_Extracted material_.
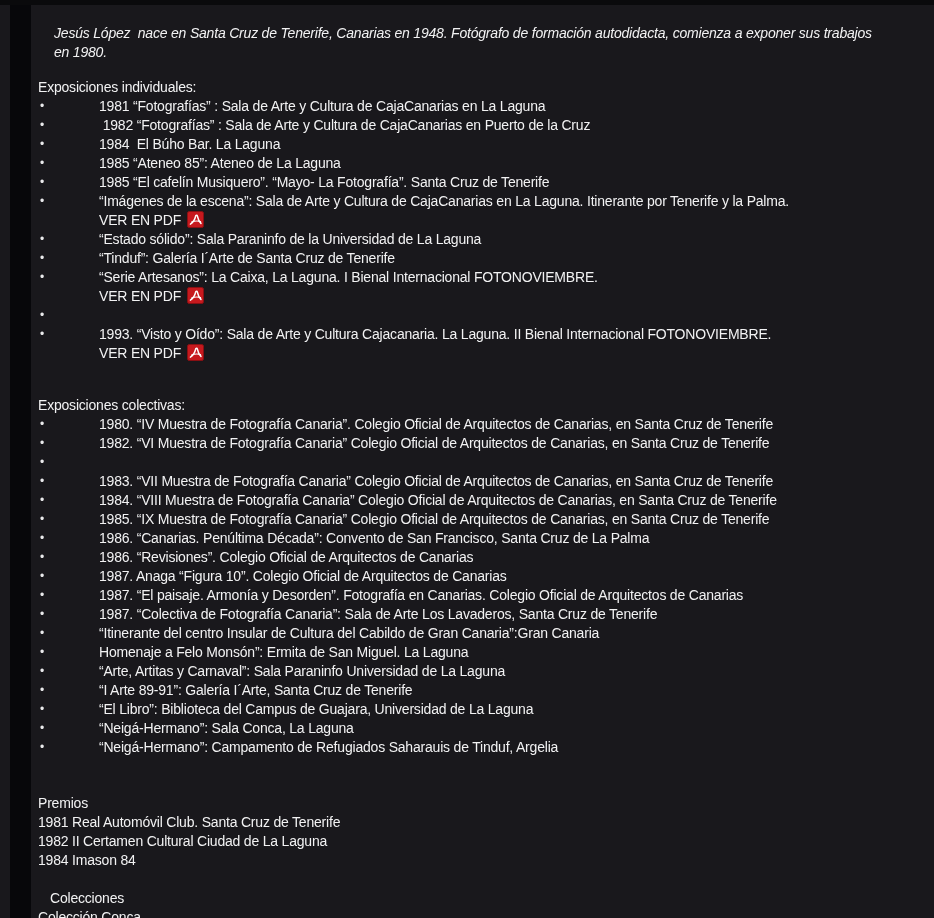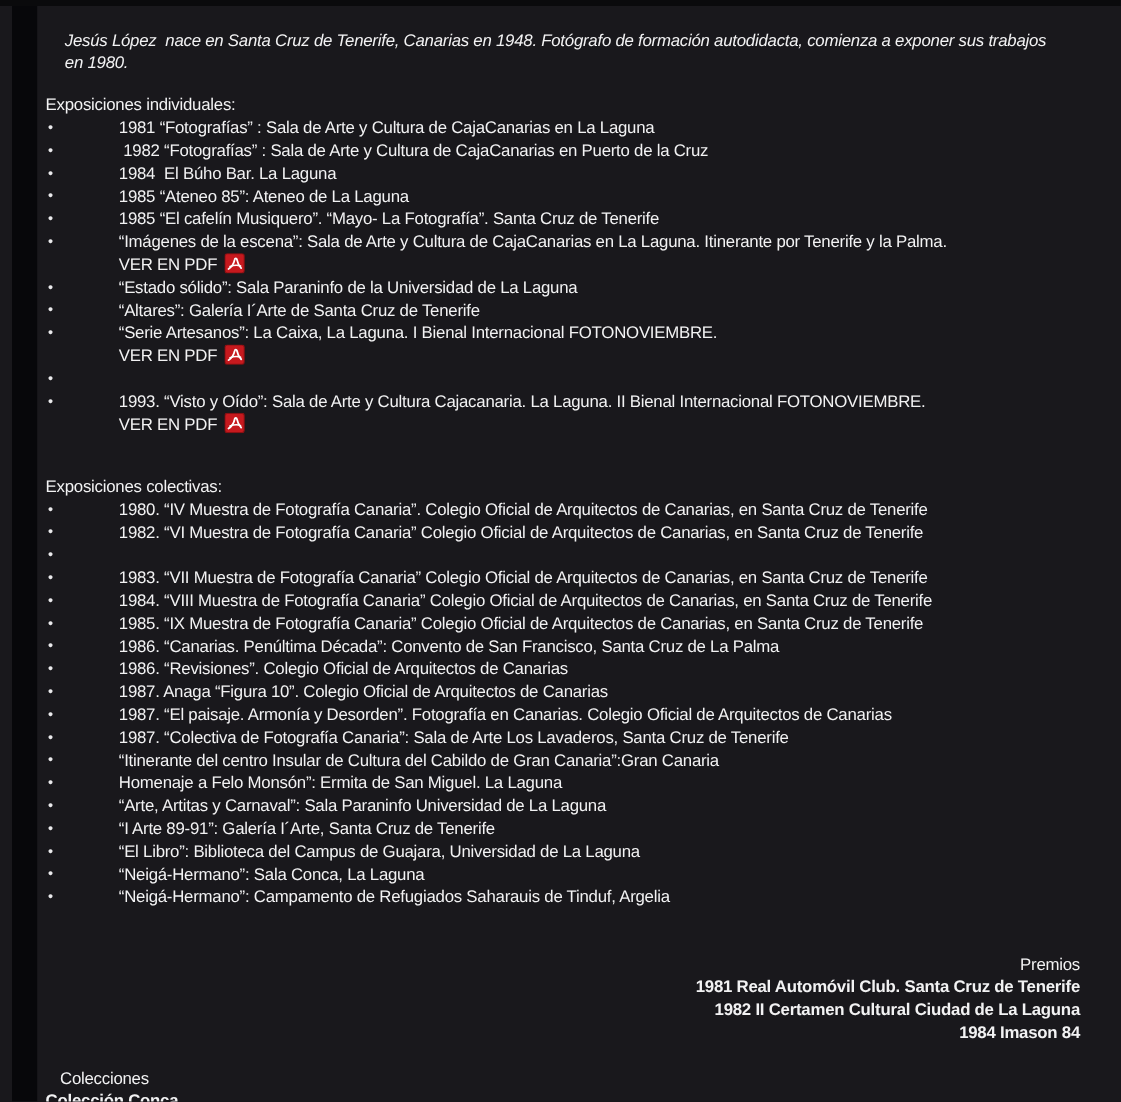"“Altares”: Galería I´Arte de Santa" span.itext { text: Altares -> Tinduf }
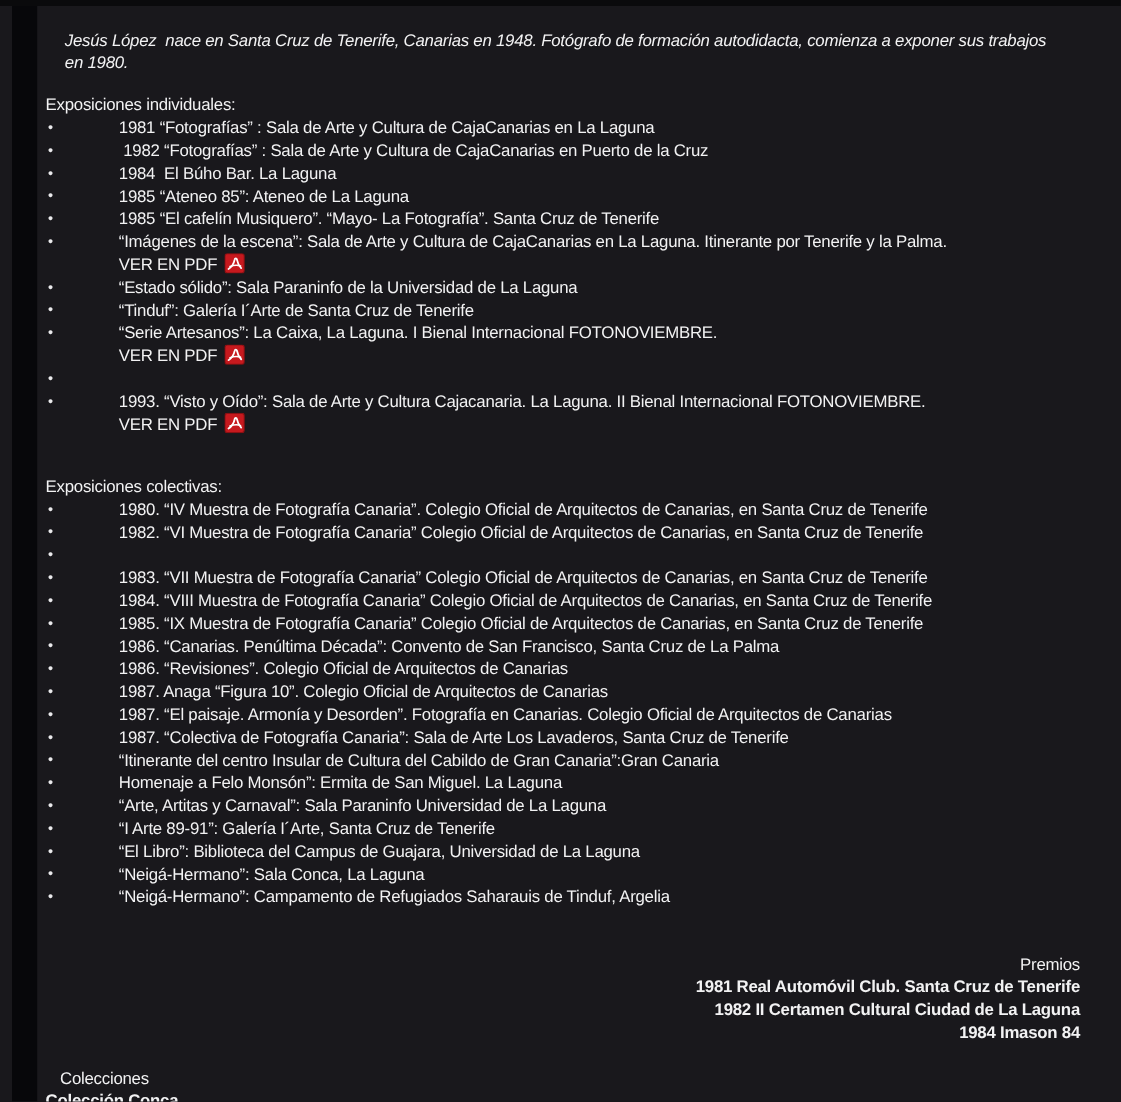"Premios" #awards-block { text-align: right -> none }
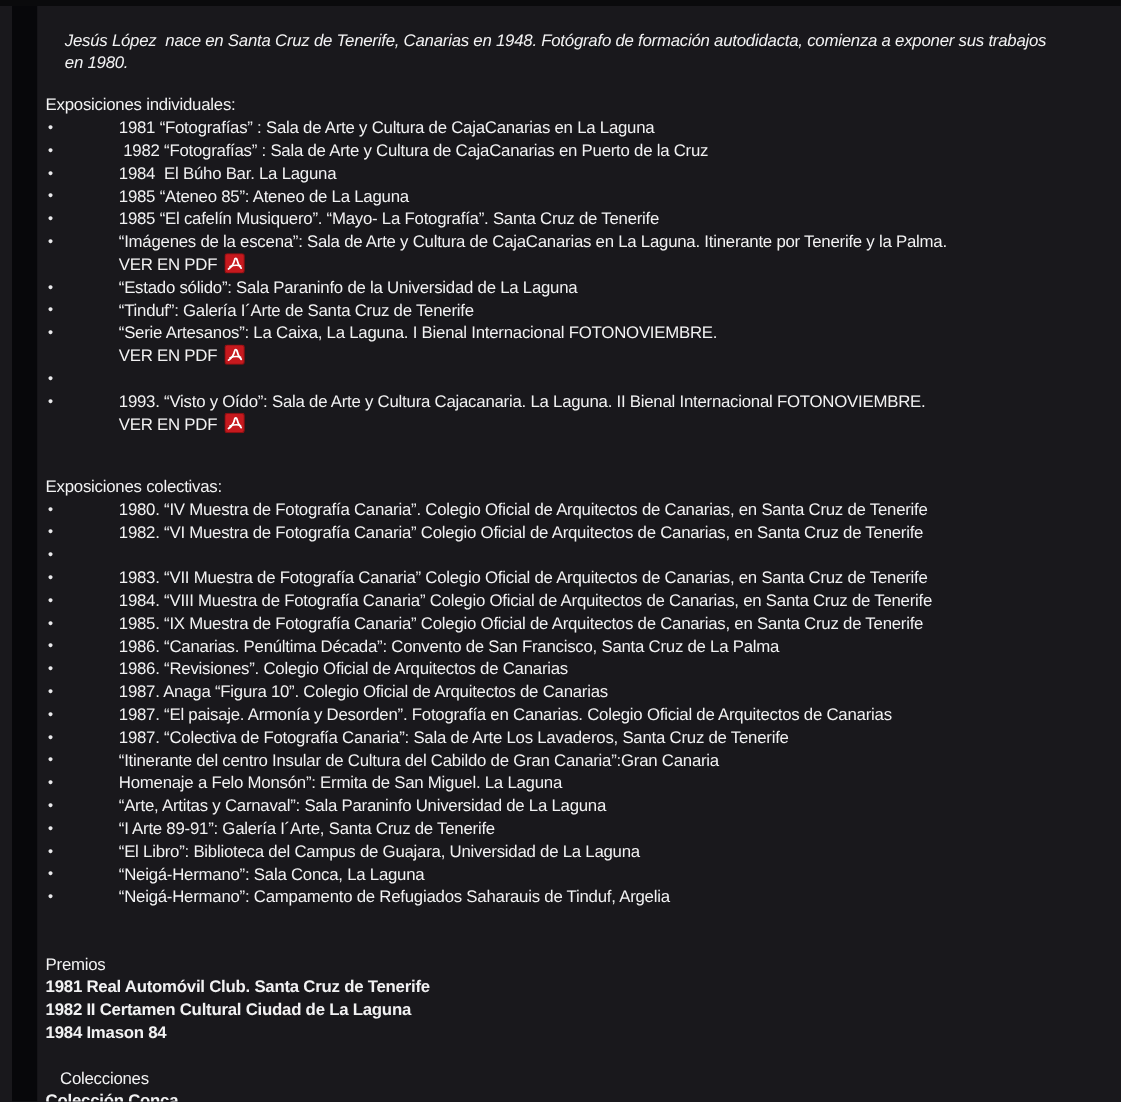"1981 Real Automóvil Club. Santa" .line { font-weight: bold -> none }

---

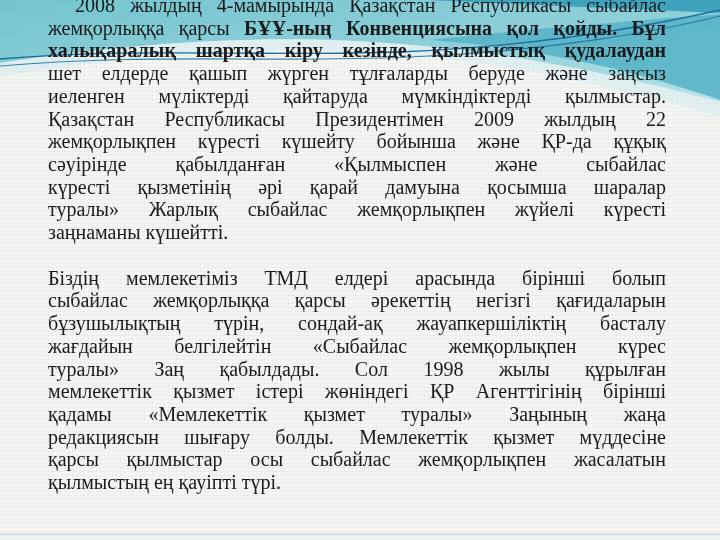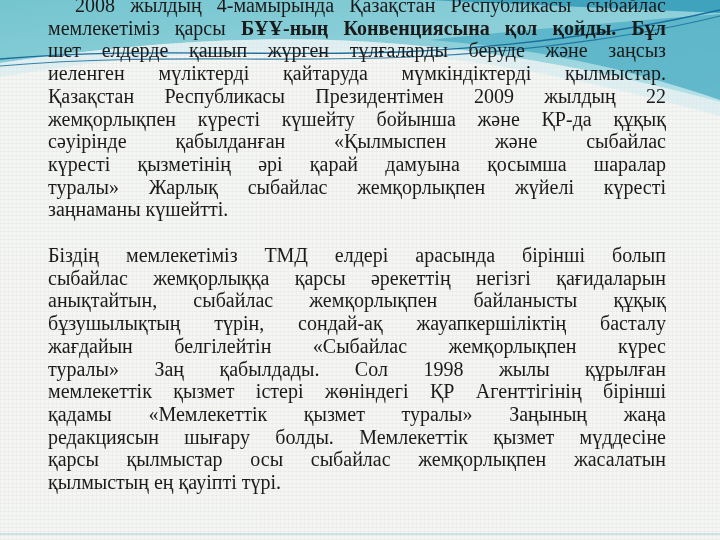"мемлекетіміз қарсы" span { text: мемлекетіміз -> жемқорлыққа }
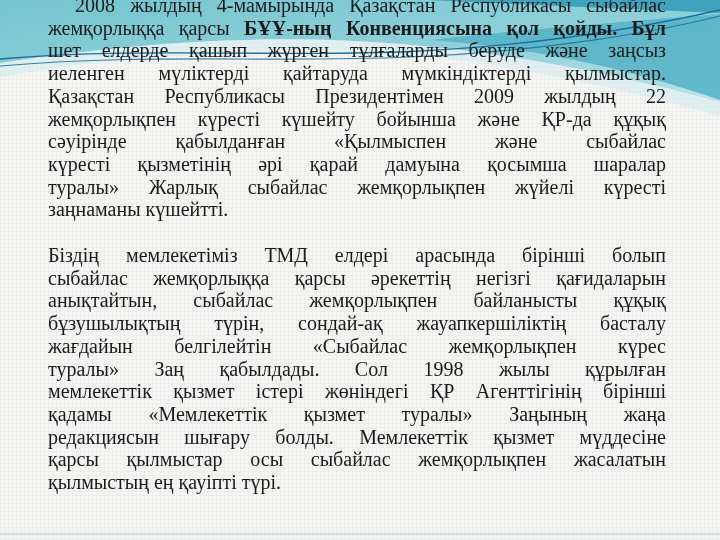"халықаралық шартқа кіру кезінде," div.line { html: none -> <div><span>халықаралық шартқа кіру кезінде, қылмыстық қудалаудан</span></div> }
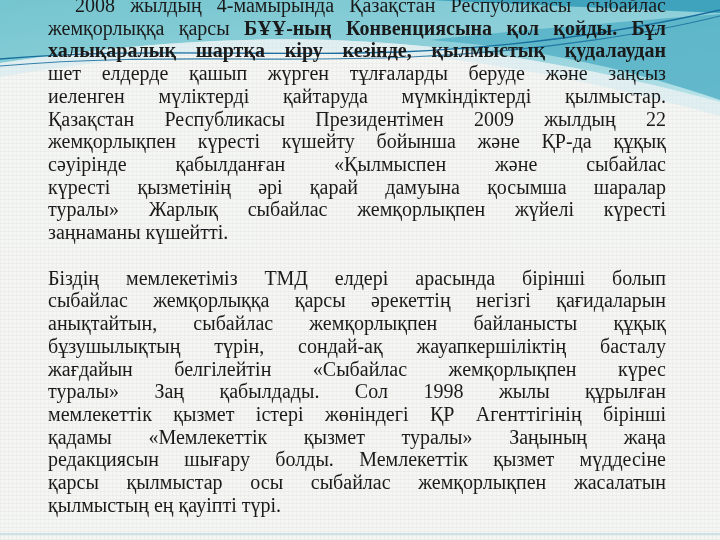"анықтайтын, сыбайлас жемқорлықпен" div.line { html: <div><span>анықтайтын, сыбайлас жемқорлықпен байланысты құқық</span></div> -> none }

...

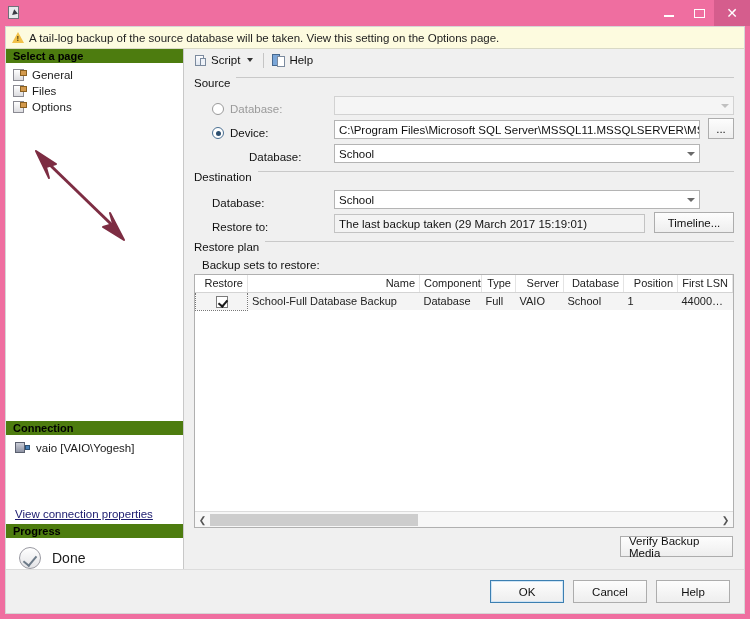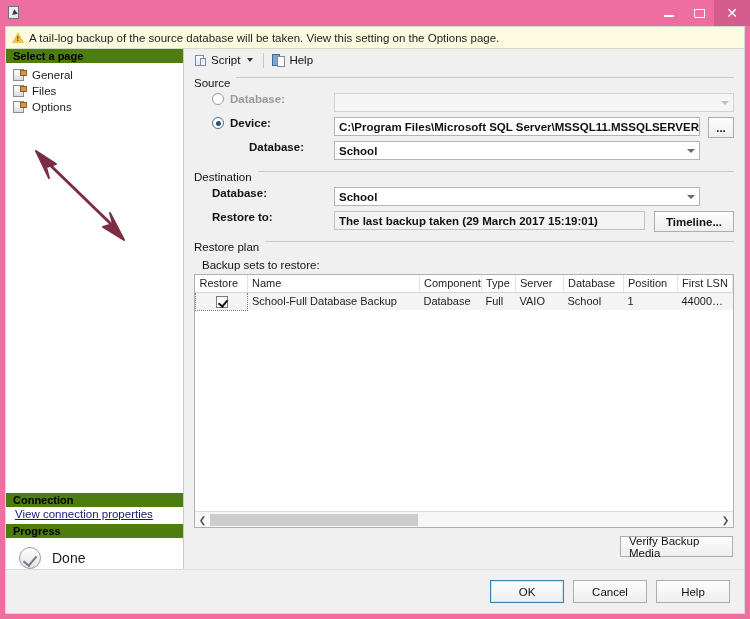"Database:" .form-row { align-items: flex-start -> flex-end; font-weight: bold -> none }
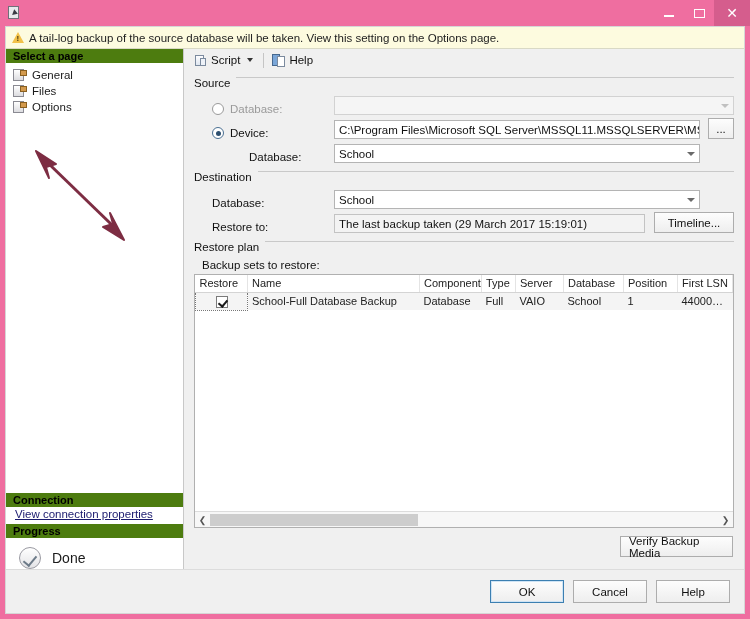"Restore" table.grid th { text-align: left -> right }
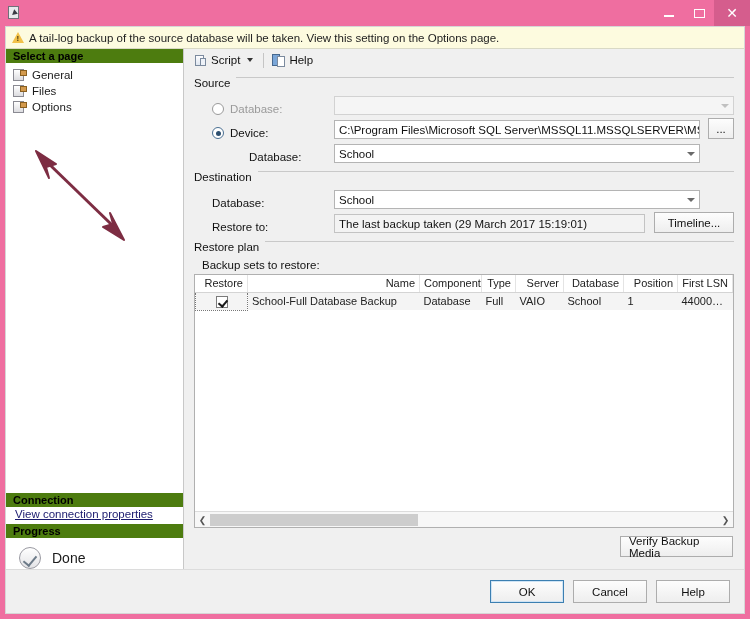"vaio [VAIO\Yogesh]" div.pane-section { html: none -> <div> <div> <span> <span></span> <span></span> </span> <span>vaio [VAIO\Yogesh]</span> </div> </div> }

_Task instructions_. Leaving pictures out, output the lines of the data above from the one with "align-items: flex-start ->" through the one with "-> <div> <div>", word for word.

_Response to the task_.
"Database:" .form-row { align-items: flex-start -> flex-end; font-weight: bold -> none }
"Restore" table.grid th { text-align: left -> right }
"vaio [VAIO\Yogesh]" div.pane-section { html: none -> <div> <div> <span> <span></span> <span></span> </span> <span>vaio [VAIO\Yogesh]</span> </div> </div> }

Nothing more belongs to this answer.